Previous results on IFN-γ’s role in atherosclerosis have yielded inconclusive findings, as the cytokine appeared to have both pro- and anti-atherogenic properties. Specifically, IFN-γ promoted vascular cell adhesion molecule-1 (VCAM-1) expression on endothelial cells [117] and increased scavenger receptor production in smooth muscle cells in vitro [118], which are pro-atherogenic properties but suppressed the LDL receptor pathway in macrophages [119] and inhibited smooth muscle cell proliferation [120], which are anti-atherogenic features. However, more recent animal models and human studies have provided evidence of the pro-atherogenic nature of this cytokine. In the ApoE knockout mouse model, IFN-γ receptor knockout induced a large reduction in atherosclerotic lesion size and a reduction in lipid accumulation, suggesting IFN-γ promotes and modifies both atherosclerotic lesions and plasma lipoprotein profiles [121]. In LDLR and IFN-γ double deficient mice, atherosclerotic lesion size was also significantly reduced compared to LDLR knockout alone but was independent of lipoprotein profiles [122]. Locally activated T-cells were detected in human atherosclerotic plaques, with IFN-γ being detected around the lymphocytes, indicating paracrine secretion in the lesion [123]. This pro-inflammatory cytokine was also detected by immunohistochemistry in human plaques [124]. IFN-γ inducible factors are found to be differentially expressed by atheroma-associated cell types, including ECs, SMCs, and macrophages [125]. Patients with unstable angina showed higher numbers of CD4+ and CD8+ T-cells producing IFN-γ than patients with stable angina [126]. Together, these results show that T-lymphocyte response through secretion of IFN-γ is important in atherosclerotic disease development.
IL-18 is a pro-inflammatory cytokine that is known to induce IFN-γ activity. Some studies have shown links between this pro-inflammatory cytokine and atherogenesis.
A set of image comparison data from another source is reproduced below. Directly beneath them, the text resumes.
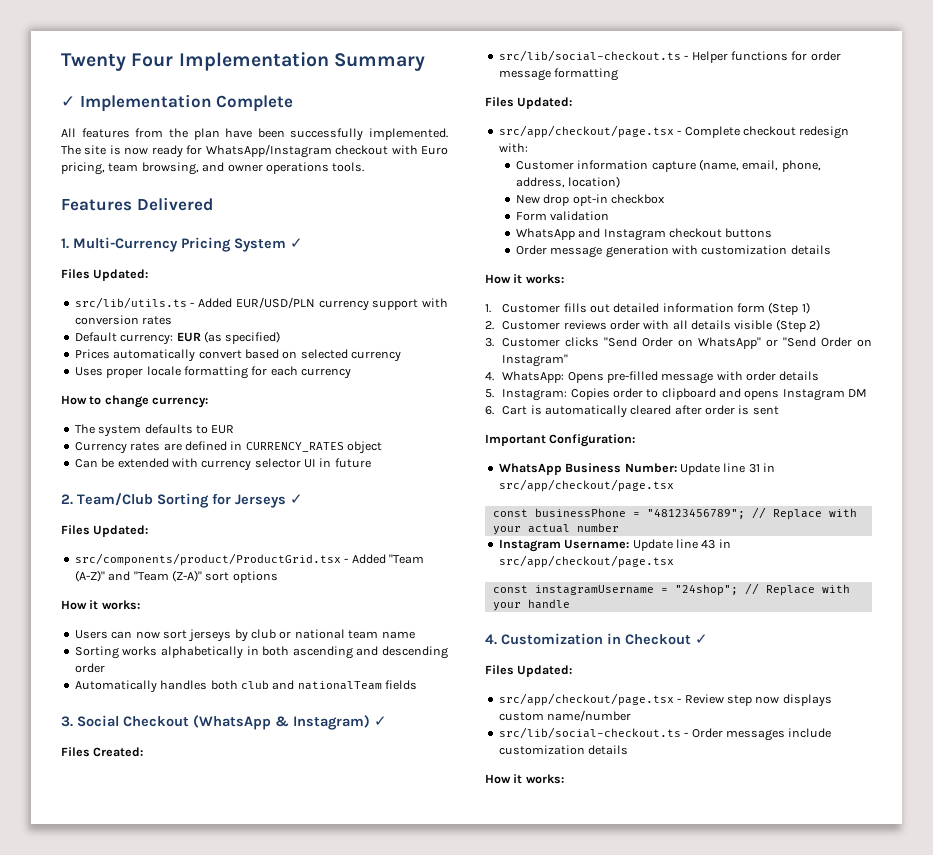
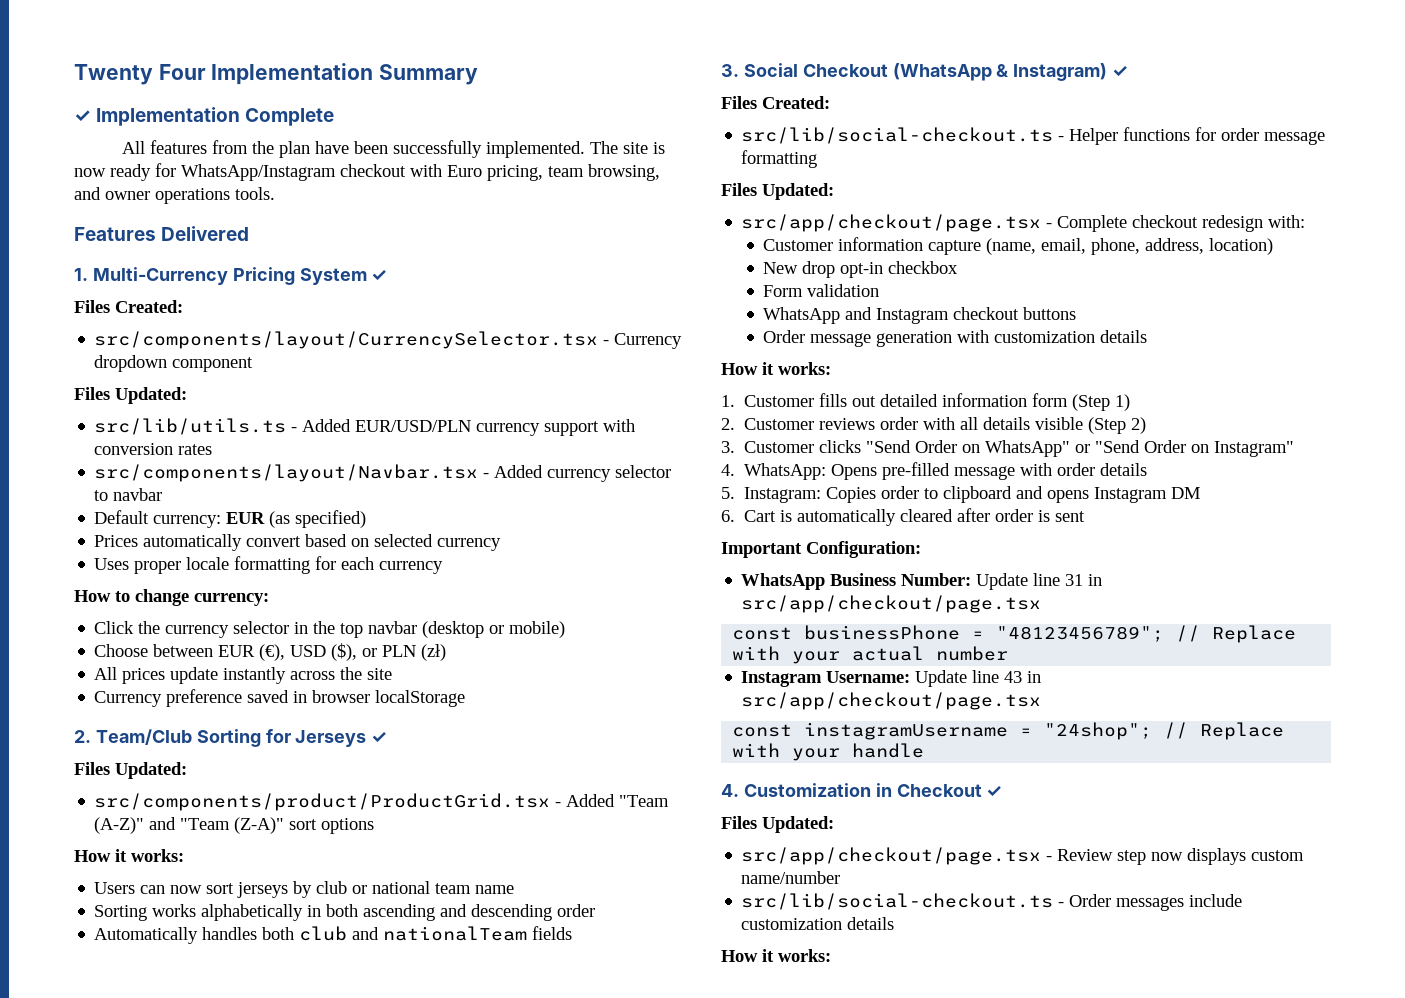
  1. Multi-Currency Pricing System ✓
+ Files Created:
+ src/components/layout/CurrencySelector.tsx - Currency dropdown component
+ src/components/layout/Navbar.tsx - Added currency selector to navbar
- The system defaults to EUR
- Currency rates are defined in CURRENCY_RATES object
- Can be extended with currency selector UI in future
+ Click the currency selector in the top navbar (desktop or mobile)
+ Choose between EUR (€), USD ($), or PLN (zł)
+ All prices update instantly across the site
+ Currency preference saved in browser localStorage

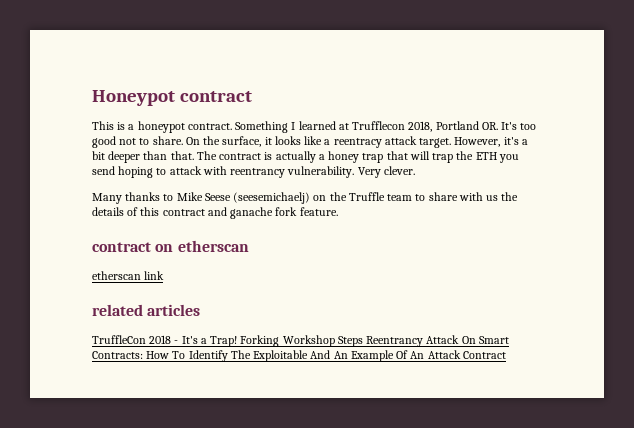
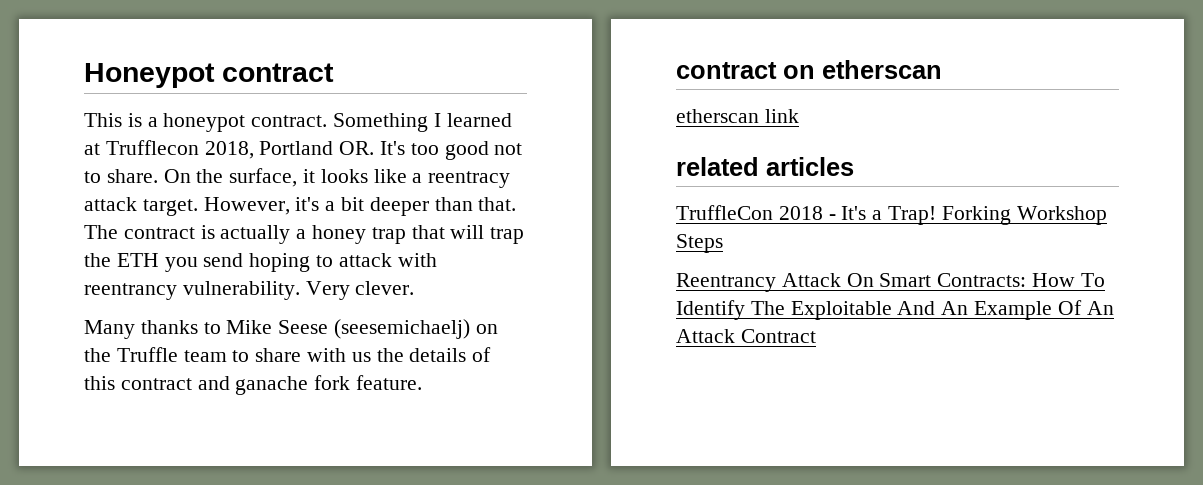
- Forking Workshop Steps Reentrancy Attack On Smart Contracts: How To Identify The Exploitable And An Example Of An Attack Contract
+ Forking Workshop Steps
+ Reentrancy Attack On Smart Contracts: How To Identify The Exploitable And An Example Of An Attack Contract

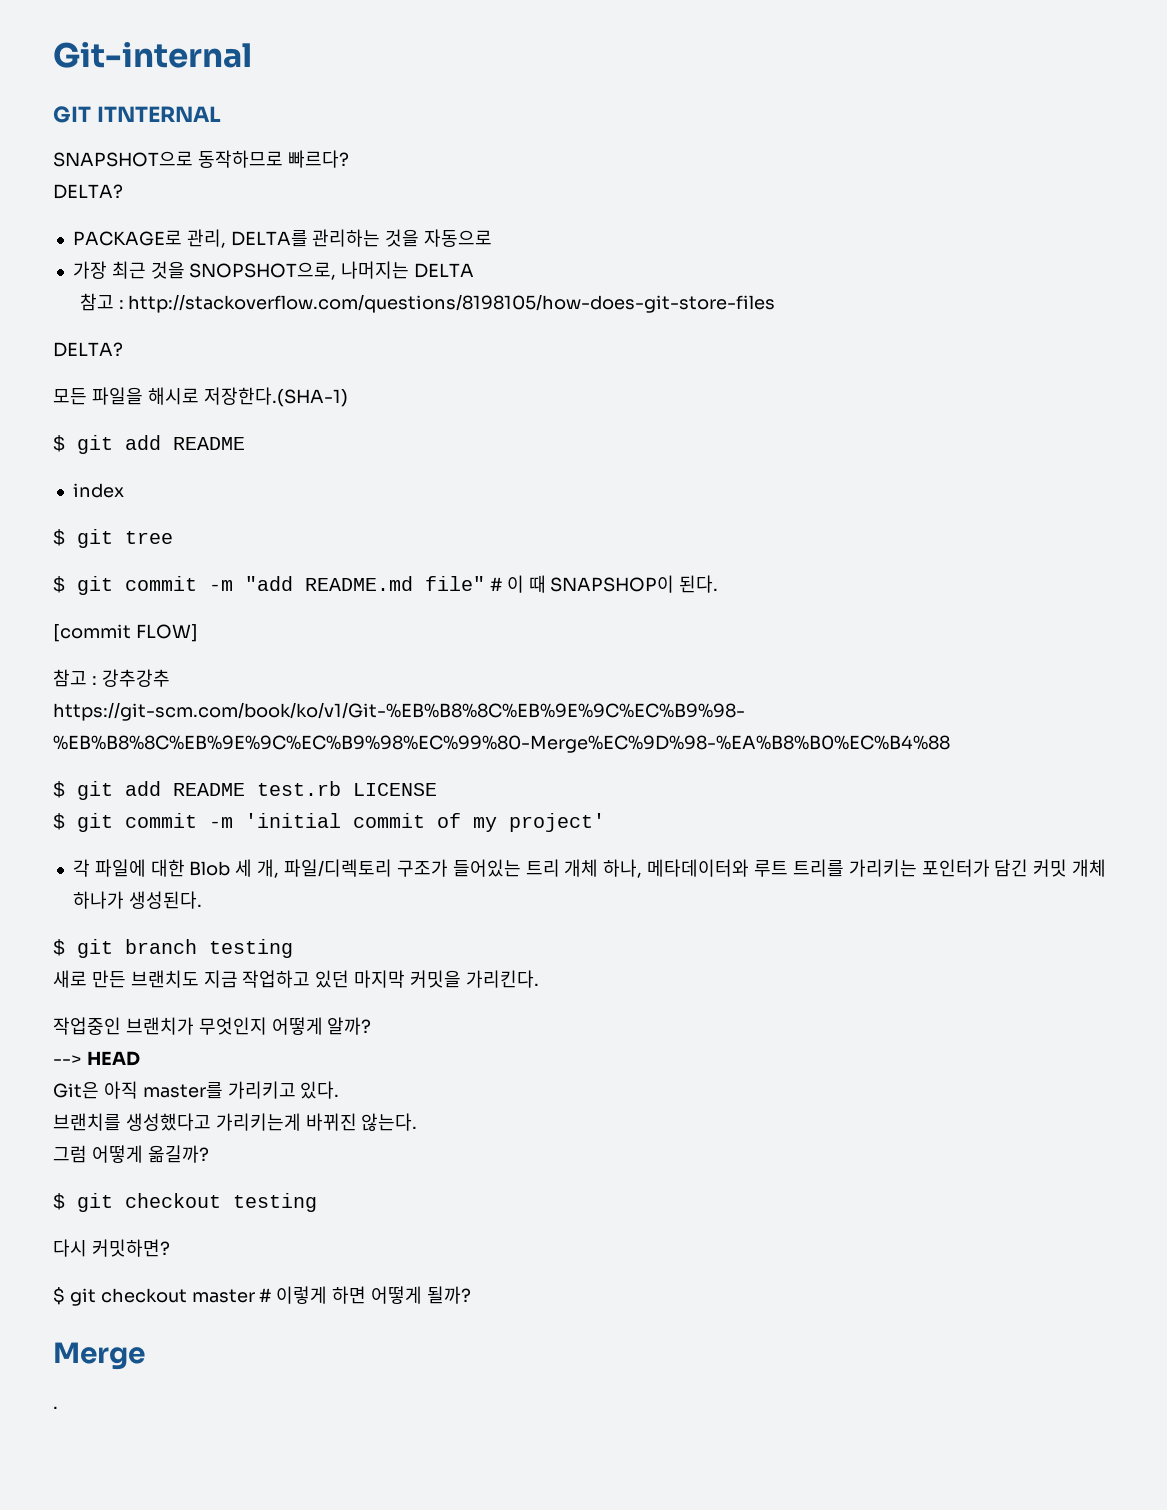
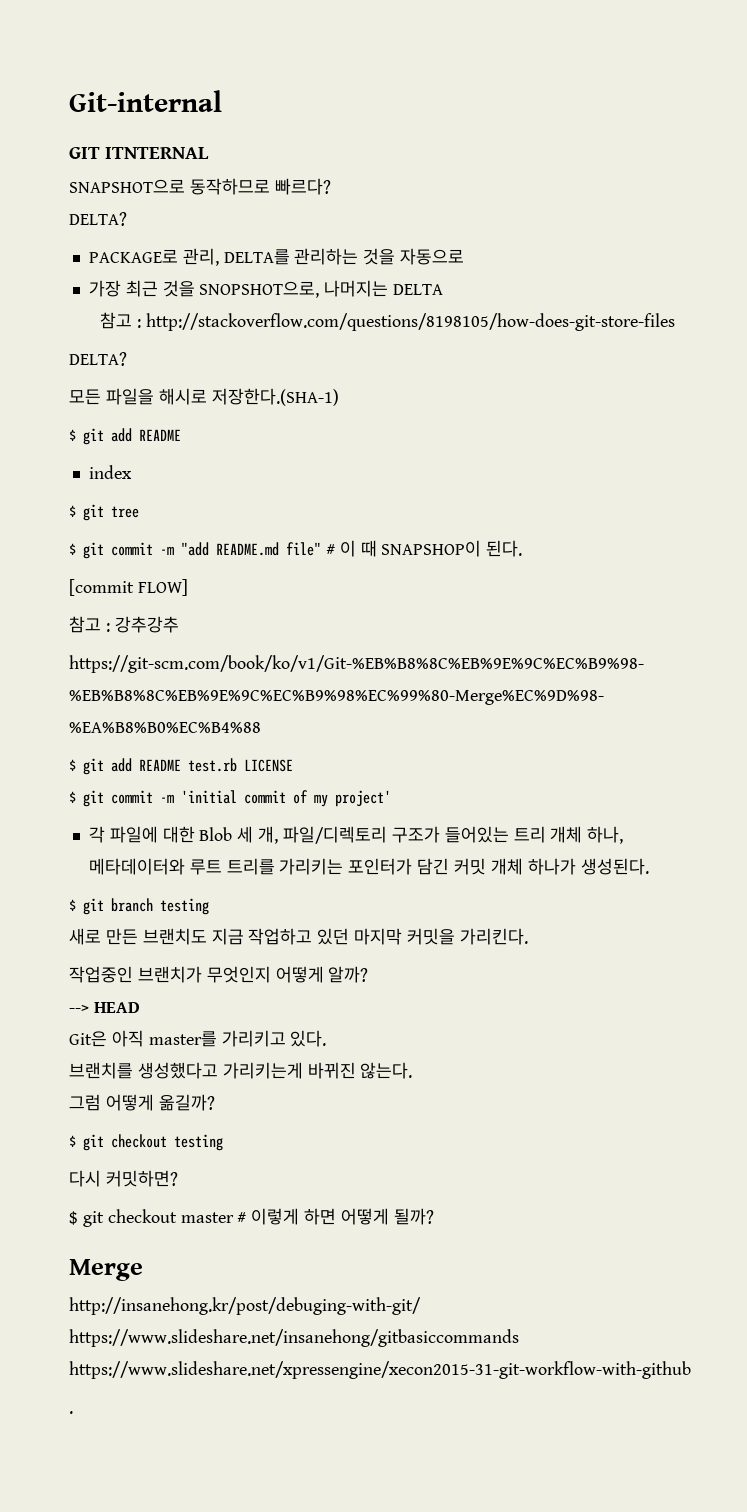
+ http://insanehong.kr/post/debuging-with-git/ https://www.slideshare.net/insanehong/gitbasiccommands https://www.slideshare.net/xpressengine/xecon2015-31-git-workflow-with-github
When ApoE knockout mice were transfected with IL-18 binding protein (which is the endogenous inhibitor of IL-18), fatty steak development was prevented, and atherosclerotic plaques in the aortic sinus advanced more slowly [127]. In ApoE and IL-18 double knockout mice, the atheromas were significantly smaller and had reduced IFN-γ signaling, although there was increased circulating cholesterol and triglycerides [128]. In humans, carotid intima-media thickness reflected systemic atherosclerosis and was positively correlated with IL-18 concentrations in the blood [129]. Clinically, serum IL-18 levels have been shown to be independent risk predictors for death in patients with coronary atherosclerosis and incidence of coronary events in healthy men [130,131].
A myriad of other pro-inflammatory cytokines has been added to the repertoire of atherosclerotic pathophysiology over the last decade. For example, IL-8 is generally considered a chemotactic cytokine and was detectable in the macrophages of plaques and in the circulating monocytes of patients with atherosclerosis, while not in normal donors [132]. IL-8 expression in macrophage foam cells was induced by oxidized LDL loading [133], and IL-8 expression was increased in human arterial atherosclerotic walls. Plasma concentration of IL-8 was associated with higher coronary artery disease risk in healthy men and women [134]. A small clinical study showed IL-8 levels to be higher in patients with unstable atherosclerosis compared to those with stable coronary disease [135]. Another pro-inflammatory cytokine, IL-2, which is secreted by activated T-cells and is a T-cell growth factor, was shown to increase aortic atherosclerotic lesion size when injected into ApoE deficient mice fed an atherogenic diet [136]. Patients with stable angina were observed to have significantly higher IL-2 levels in the plasma than patients with unstable angina, but not different than controls, while IL-2′s soluble receptor was higher in patients with stable angina than those with unstable angina and controls [137]. These results indicate that IL-2 and its soluble receptor play a role in stable plaque development. It is also noted that IL-3, which is released by activated T-lymphocytes, has been shown to induce migration and proliferation of smooth muscle cells in vitro and stimulates vascular endothelial growth factor (VEGF) transcription [138]. These are important steps in the pathogenesis of atherosclerosis concerning the role of this pro-inflammatory cytokine. In another clinical study, IL-7 plasma levels were found to be increased in patients with stable and unstable angina compared to healthy controls and heightened the expression of chemokines in circulating mononuclear cells; IL-7 levels were reduced with aspirin administration [28].

4.1.2. Thrombosis

Thrombosis can occur in the case of atherosclerotic plaque rupture, activating the clotting cascade, and is an important contributor to acute myocardial events. The blood clot can completely obstruct blood flow through the artery, and thus, many pharmacotherapies combating coronary artery disease, such as anticoagulants and anti-platelets, are targeted toward this process. In baboons, TNFα was found to initiate coagulation and fibrinolysis via binding to its p55 receptor (TNFR1) [139]. TNFα and IL-1 were both found to activate endothelial cells, which shifts them to a pro-thrombotic state [140]. In patients with atrial fibrillation, IL-6 levels were higher in patients with increased plasma viscosity, and these patients have an increased risk of stroke [141]. The CANTOS trial also supports the idea that anti-IL-1β therapy could reduce the risk of atherothrombotic disease pathogenesis [115,116].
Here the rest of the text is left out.